> _Problem details_:
A word-for-word copy of the records below is needed, without the images.

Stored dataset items
----

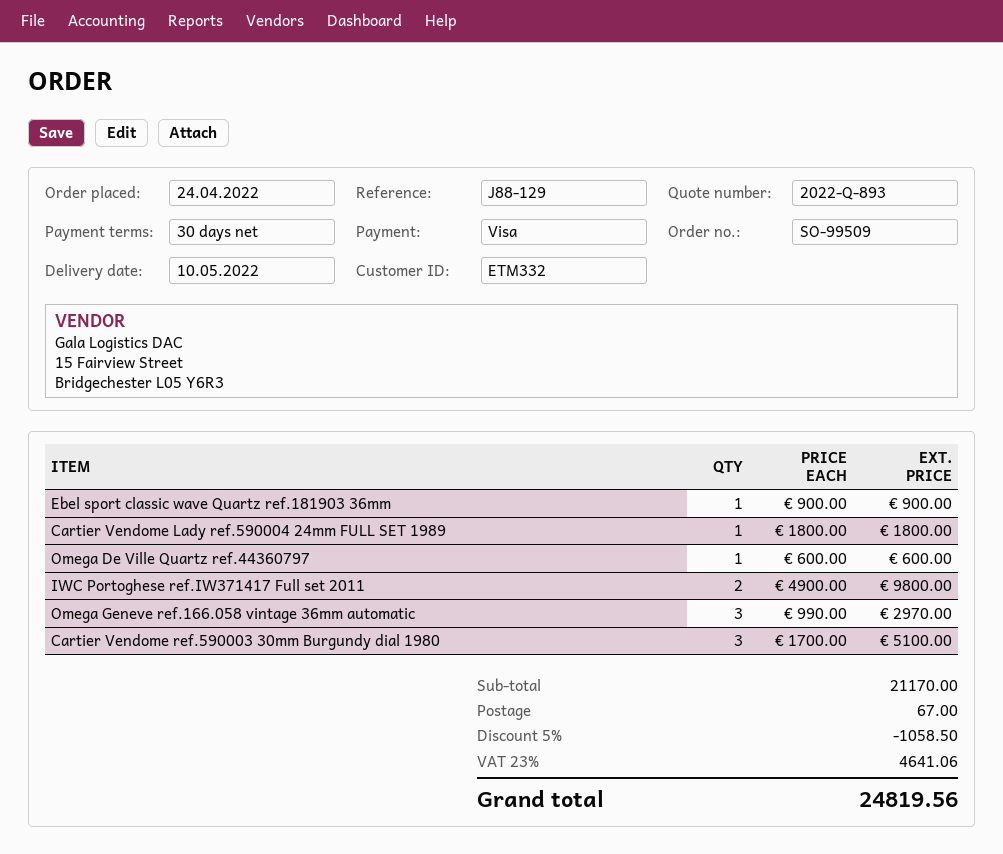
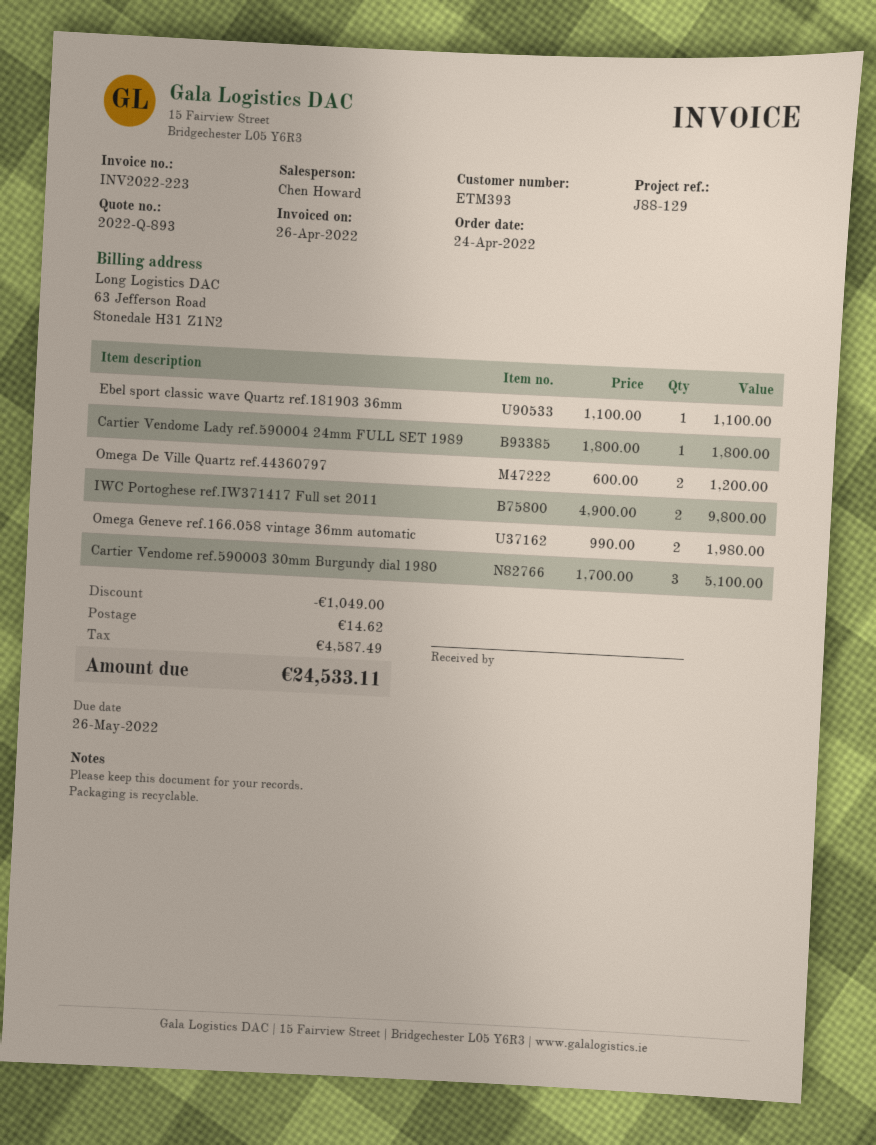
customer number: ETM332 -> ETM393
Ebel sport classic wave Quartz ref.181903 36mm: 1 x 900.00 = 900.00 -> 1 x 1100.00 = 1100.00
Omega De Ville Quartz ref.44360797: 1 x 600.00 = 600.00 -> 2 x 600.00 = 1200.00
Omega Geneve ref.166.058 vintage 36mm automatic: 3 x 990.00 = 2970.00 -> 2 x 990.00 = 1980.00
discount: 1058.50 -> 1049.00
shipping: 67.00 -> 14.62
tax: 4641.06 -> 4587.49
total: 24819.56 -> 24533.11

----

> _Answer to this exercise_:
customer number: ETM332 -> ETM393
Ebel sport classic wave Quartz ref.181903 36mm: 1 x 900.00 = 900.00 -> 1 x 1100.00 = 1100.00
Omega De Ville Quartz ref.44360797: 1 x 600.00 = 600.00 -> 2 x 600.00 = 1200.00
Omega Geneve ref.166.058 vintage 36mm automatic: 3 x 990.00 = 2970.00 -> 2 x 990.00 = 1980.00
discount: 1058.50 -> 1049.00
shipping: 67.00 -> 14.62
tax: 4641.06 -> 4587.49
total: 24819.56 -> 24533.11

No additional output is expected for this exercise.